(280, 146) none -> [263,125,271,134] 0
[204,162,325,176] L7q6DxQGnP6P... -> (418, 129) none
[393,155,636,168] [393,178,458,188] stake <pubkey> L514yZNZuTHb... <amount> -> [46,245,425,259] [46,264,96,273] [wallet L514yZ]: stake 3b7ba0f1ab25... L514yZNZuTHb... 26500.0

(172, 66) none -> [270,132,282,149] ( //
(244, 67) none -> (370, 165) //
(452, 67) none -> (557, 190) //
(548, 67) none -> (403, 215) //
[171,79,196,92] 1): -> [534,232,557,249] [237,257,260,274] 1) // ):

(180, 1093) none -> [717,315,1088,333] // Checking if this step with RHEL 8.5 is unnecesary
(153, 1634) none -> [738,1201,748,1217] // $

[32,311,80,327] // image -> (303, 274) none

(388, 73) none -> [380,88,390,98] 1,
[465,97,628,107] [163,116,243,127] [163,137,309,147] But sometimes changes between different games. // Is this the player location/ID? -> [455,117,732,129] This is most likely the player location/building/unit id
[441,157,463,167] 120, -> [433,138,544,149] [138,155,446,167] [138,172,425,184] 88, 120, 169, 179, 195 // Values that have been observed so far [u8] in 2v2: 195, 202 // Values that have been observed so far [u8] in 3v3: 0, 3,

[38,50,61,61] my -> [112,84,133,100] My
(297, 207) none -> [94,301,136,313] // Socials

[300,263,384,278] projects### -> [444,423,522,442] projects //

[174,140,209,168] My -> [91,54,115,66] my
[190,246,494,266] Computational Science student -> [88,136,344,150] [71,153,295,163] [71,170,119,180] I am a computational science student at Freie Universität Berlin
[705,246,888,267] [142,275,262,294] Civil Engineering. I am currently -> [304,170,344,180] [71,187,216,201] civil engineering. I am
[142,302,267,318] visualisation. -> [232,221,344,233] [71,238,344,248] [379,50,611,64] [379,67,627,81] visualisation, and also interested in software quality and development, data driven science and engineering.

══════

### What to work on
Set down the entire listing once more, keeping every line exactly as it reads.

### Written answer
(280, 146) none -> [263,125,271,134] 0
[204,162,325,176] L7q6DxQGnP6P... -> (418, 129) none
[393,155,636,168] [393,178,458,188] stake <pubkey> L514yZNZuTHb... <amount> -> [46,245,425,259] [46,264,96,273] [wallet L514yZ]: stake 3b7ba0f1ab25... L514yZNZuTHb... 26500.0

(172, 66) none -> [270,132,282,149] ( //
(244, 67) none -> (370, 165) //
(452, 67) none -> (557, 190) //
(548, 67) none -> (403, 215) //
[171,79,196,92] 1): -> [534,232,557,249] [237,257,260,274] 1) // ):

(180, 1093) none -> [717,315,1088,333] // Checking if this step with RHEL 8.5 is unnecesary
(153, 1634) none -> [738,1201,748,1217] // $

[32,311,80,327] // image -> (303, 274) none

(388, 73) none -> [380,88,390,98] 1,
[465,97,628,107] [163,116,243,127] [163,137,309,147] But sometimes changes between different games. // Is this the player location/ID? -> [455,117,732,129] This is most likely the player location/building/unit id
[441,157,463,167] 120, -> [433,138,544,149] [138,155,446,167] [138,172,425,184] 88, 120, 169, 179, 195 // Values that have been observed so far [u8] in 2v2: 195, 202 // Values that have been observed so far [u8] in 3v3: 0, 3,

[38,50,61,61] my -> [112,84,133,100] My
(297, 207) none -> [94,301,136,313] // Socials

[300,263,384,278] projects### -> [444,423,522,442] projects //

[174,140,209,168] My -> [91,54,115,66] my
[190,246,494,266] Computational Science student -> [88,136,344,150] [71,153,295,163] [71,170,119,180] I am a computational science student at Freie Universität Berlin
[705,246,888,267] [142,275,262,294] Civil Engineering. I am currently -> [304,170,344,180] [71,187,216,201] civil engineering. I am
[142,302,267,318] visualisation. -> [232,221,344,233] [71,238,344,248] [379,50,611,64] [379,67,627,81] visualisation, and also interested in software quality and development, data driven science and engineering.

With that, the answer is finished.